### What the exercise asks
When you copy the data, keep every line exactly as written and skip the pictures.

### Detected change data
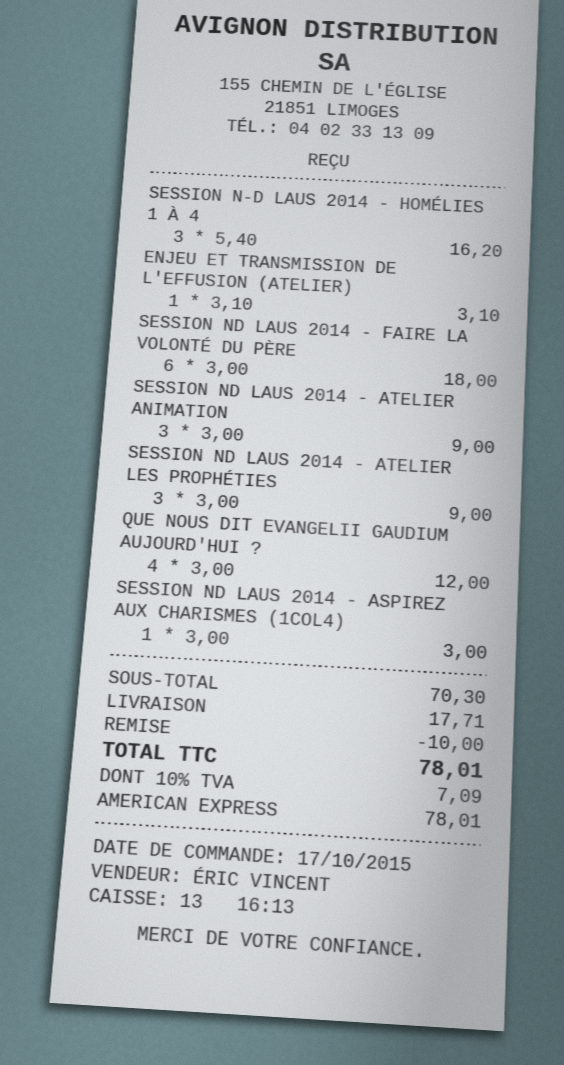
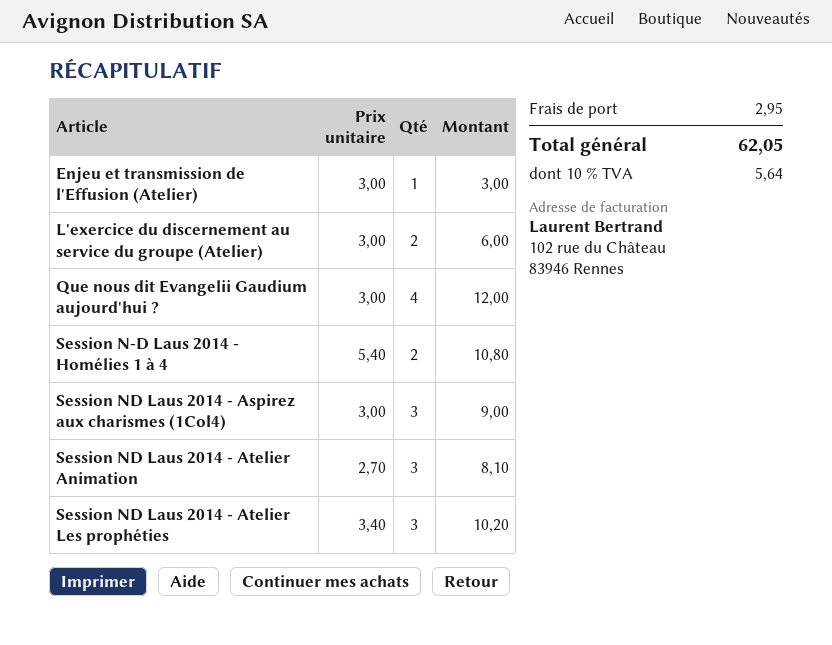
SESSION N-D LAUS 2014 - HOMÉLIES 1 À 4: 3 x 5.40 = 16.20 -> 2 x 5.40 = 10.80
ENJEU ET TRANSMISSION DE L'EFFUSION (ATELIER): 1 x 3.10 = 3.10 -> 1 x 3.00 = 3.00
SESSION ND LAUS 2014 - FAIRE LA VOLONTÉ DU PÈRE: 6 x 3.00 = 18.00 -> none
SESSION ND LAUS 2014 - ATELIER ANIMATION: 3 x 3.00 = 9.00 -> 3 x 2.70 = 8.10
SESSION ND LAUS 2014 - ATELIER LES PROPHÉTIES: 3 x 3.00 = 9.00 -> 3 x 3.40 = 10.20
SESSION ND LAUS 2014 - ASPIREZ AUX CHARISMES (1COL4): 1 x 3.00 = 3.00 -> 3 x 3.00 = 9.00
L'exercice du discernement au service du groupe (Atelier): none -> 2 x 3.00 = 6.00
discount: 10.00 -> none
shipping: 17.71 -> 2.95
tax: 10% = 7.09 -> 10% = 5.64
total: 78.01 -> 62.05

### Your solution
SESSION N-D LAUS 2014 - HOMÉLIES 1 À 4: 3 x 5.40 = 16.20 -> 2 x 5.40 = 10.80
ENJEU ET TRANSMISSION DE L'EFFUSION (ATELIER): 1 x 3.10 = 3.10 -> 1 x 3.00 = 3.00
SESSION ND LAUS 2014 - FAIRE LA VOLONTÉ DU PÈRE: 6 x 3.00 = 18.00 -> none
SESSION ND LAUS 2014 - ATELIER ANIMATION: 3 x 3.00 = 9.00 -> 3 x 2.70 = 8.10
SESSION ND LAUS 2014 - ATELIER LES PROPHÉTIES: 3 x 3.00 = 9.00 -> 3 x 3.40 = 10.20
SESSION ND LAUS 2014 - ASPIREZ AUX CHARISMES (1COL4): 1 x 3.00 = 3.00 -> 3 x 3.00 = 9.00
L'exercice du discernement au service du groupe (Atelier): none -> 2 x 3.00 = 6.00
discount: 10.00 -> none
shipping: 17.71 -> 2.95
tax: 10% = 7.09 -> 10% = 5.64
total: 78.01 -> 62.05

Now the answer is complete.